年が明けてからの日本株市場は、パッとしない展開が継続している。昨年のアベノミクスに乗った相場上昇が鮮明だっただけに、感じる落差にはがっかりしている投資家が多いのは避けられない。外国人投資家にとっては、その傾向はより顕著に出ている。年初からの日本株大量売り越しは収まりつつある気配が見られるものの、昨年の大量買い越しとは全く様相が違う。海外のヘッジファンド運用者などと話をしても、アベノミクスの変調や成長戦略への失望を指摘する声は非常に多く聞かれ、中にはアベノミクスは終わってしまったと判断している向きまである。国内投資家は、それほど極端な見方はしていないものの、「昨年の勢いは無くなった」と感じている向きが増えているのは事実だろう。

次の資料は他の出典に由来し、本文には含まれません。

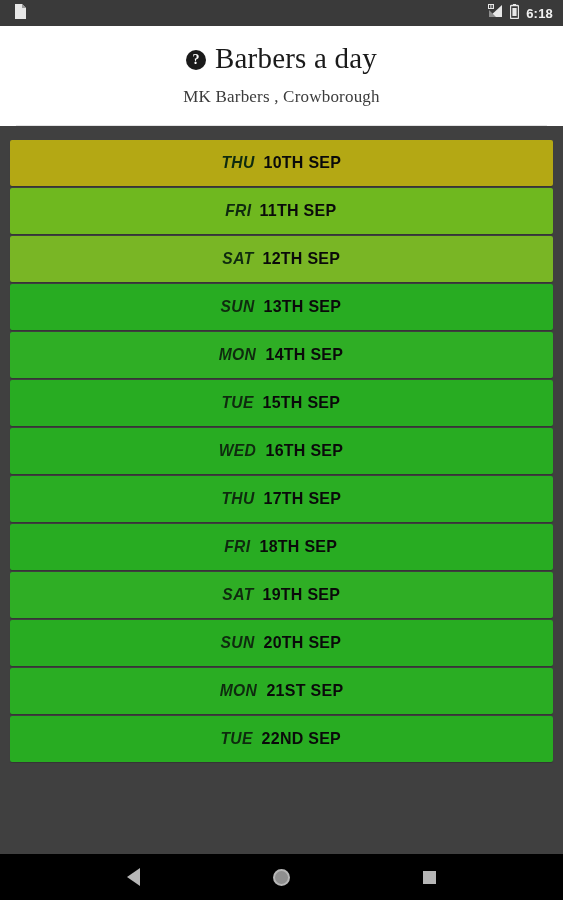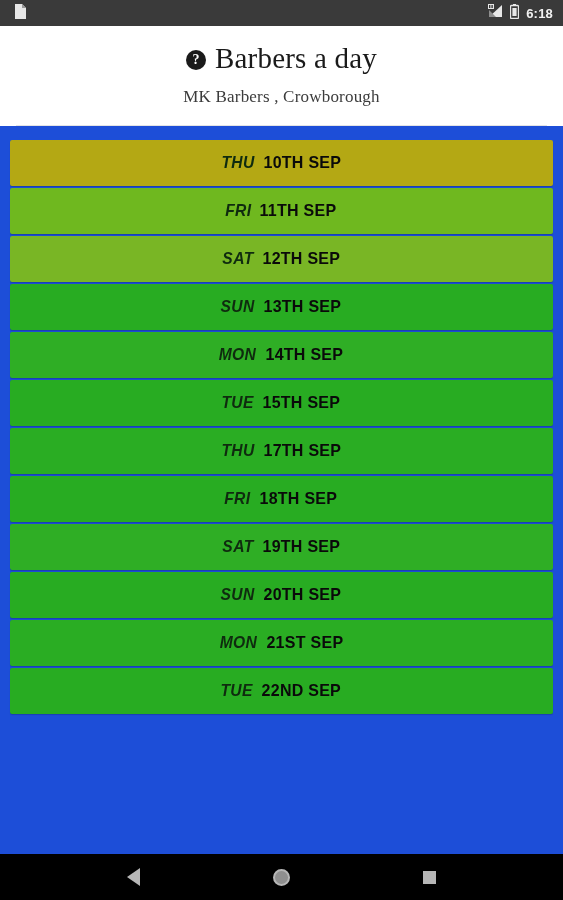--- a/index.html
+++ b/index.html
@@ -6,21 +6,21 @@
   html, body {
     width:563px; height:900px;
     background:#ffffff;
     font-family:"Liberation Sans", sans-serif;
     overflow:hidden;
   }
   #app {
     position:relative;
     width:563px; height:900px;
     display:flex; flex-direction:column;
-    background:#1d4ed8;
+    background:#404040;
   }
 
   
   .statusbar {
     height:26px; flex:0 0 26px;
     background:#3a3a3a;
     display:flex; align-items:center;
     padding:0 10px 0 14px;
     color:#e8e8e8;
   }
@@ -169,20 +169,24 @@
         <span class="day-date">13TH SEP</span>
       </div>
       <div class="day-row" style="background: rgb(47, 174, 37);">
         <span class="day-abbr">MON</span>
         <span class="day-date">14TH SEP</span>
       </div>
       <div class="day-row" style="background: rgb(40, 172, 34);">
         <span class="day-abbr">TUE</span>
         <span class="day-date">15TH SEP</span>
       </div>
+      <div class="day-row" style="background: rgb(40, 172, 34);">
+        <span class="day-abbr">WED</span>
+        <span class="day-date">16TH SEP</span>
+      </div>
       <div class="day-row" style="background: rgb(42, 173, 35);">
         <span class="day-abbr">THU</span>
         <span class="day-date">17TH SEP</span>
       </div>
       <div class="day-row" style="background: rgb(40, 172, 34);">
         <span class="day-abbr">FRI</span>
         <span class="day-date">18TH SEP</span>
       </div>
       <div class="day-row" style="background: rgb(47, 174, 37);">
         <span class="day-abbr">SAT</span>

国内企業の決算発表はおおむね終了したが、各社研究機関の集計によると、2013年度の実績は35%程度の経常増益率を達成しているものの、14年度の予想経常増益率は市場コンセンサスで10%割れ程度にとどまる予想が多い。つまり、増益拡大モメンタムはかなり大きく低下することになりそうだ。これ以上に低水準なのが、会社が発表する業績予想で、これまで以上に保守的様相を強めており、全体としては2%程度の経常増益率を見込んでいる計算になる。日銀の短観調査では、14年度の大企業の経常利益が前年度比2%減益となる見通しで、市場コンセンサスと経営者の見方の差はかなり大きい。一方、帝国データバンクが実施した有効回答社数が2万3,000社あまりに及ぶ調査によると、「業績見通しを増収増益とする企業は30.5%。13年度実績からは5.4ポイント減少するものの、見通しとしては調査を開始した08年度以降で最高となった」と、対象企業規模などによる数字のブレはかなり大きい印象だ。もちろん、平素から会社側の業績予想は期初には保守的にスタートし、期中に上方修正を発表し、着地点を迎える、というのが通常のパターンだ。楽観的な業績予想を出して業績下方修正を期中に発表せざるを得なくなるのは、株価の反応という観点からも、なるべく経営者としては避けたい事態だからだ。

今回は、4月からの消費増税に対する不透明感が強かったことに加え、毎度のように世界情勢には不透明感が色濃く漂っている。また、アベノミクスのおかげで昨年度の経常増益率がかなり好調だったことも、「次は控えめにしておこう」という心理状態を招いているように感じる。帝国データバンクの調査では、「人手不足による受注機会の喪失や、円安による原材料費の高騰など、地域や業界、規模で景気上昇による業績への反映は大きく異なる」と指摘されている。これはすなわち、株式市場における物色パターンにも、業種などによる違いがかなり大きく出てくることを予感させる。

落ち着いて考えてみれば、期初の予想の通りに相場や経済状況が進展したことが、過去にあっただろうか? 全体の印象としては、プラスにもマイナスにも、期初予想とは違った展開が待ち受けており、相場も、それに従って上下動を試すことの方が多い気がする。

市場全体の需給を考えると、アベノミクスの成長戦略で外国人投資家を再び日本株市場に招き入れることができるかも重要だが、市場全体の需給がパッとしなくても、今年は個別銘柄の差で稼ぐことができる可能性が大きくなるように感じる。全体が上昇する相場は、ただ乗っていけばいいので楽な相場と言える。しかし、全体が横ばいでも、必ず銘柄間格差は生じるし、そこにチャンスを見いだす投資手法は古今東西、基本中の基本だ。銘柄を研究して勉強する努力に報いる相場とも言えるわけで、前向きに応じたい。